#### Given records ####

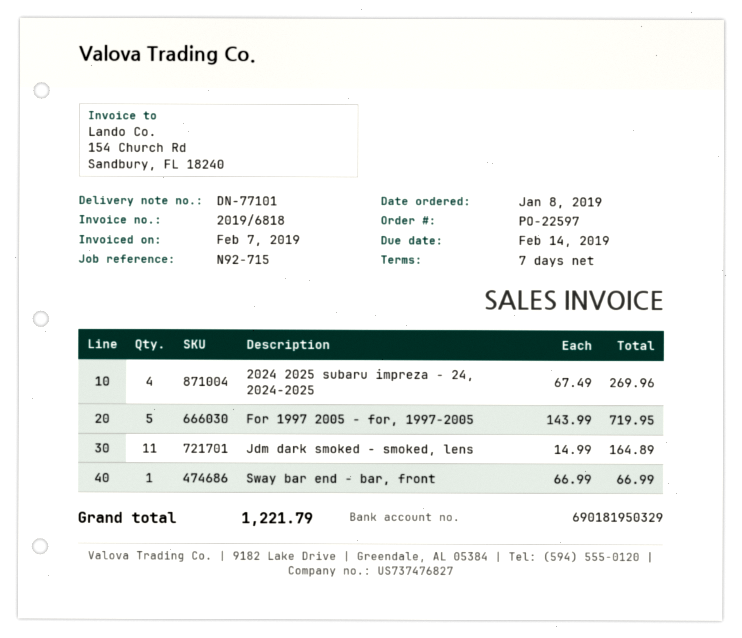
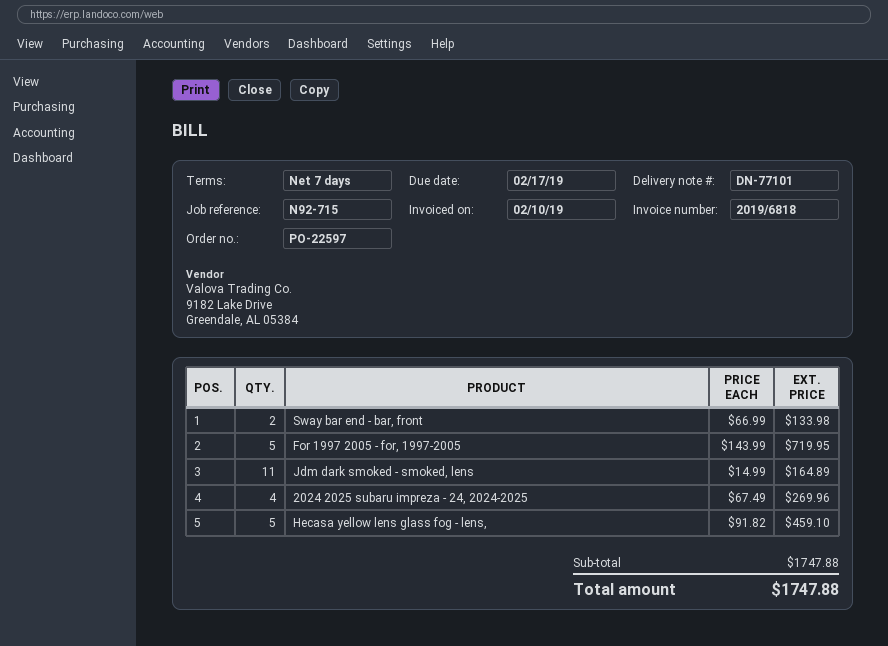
invoice date: 2019-02-07 -> 2019-02-10
due date: 2019-02-14 -> 2019-02-17
Sway bar end - bar, front: 1 x 66.99 = 66.99 -> 2 x 66.99 = 133.98
Hecasa yellow lens glass fog - lens,: none -> 5 x 91.82 = 459.10
total: 1221.79 -> 1747.88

####

### To do
The answer must be every line of the records above that holds the word "date".

### Response
invoice date: 2019-02-07 -> 2019-02-10
due date: 2019-02-14 -> 2019-02-17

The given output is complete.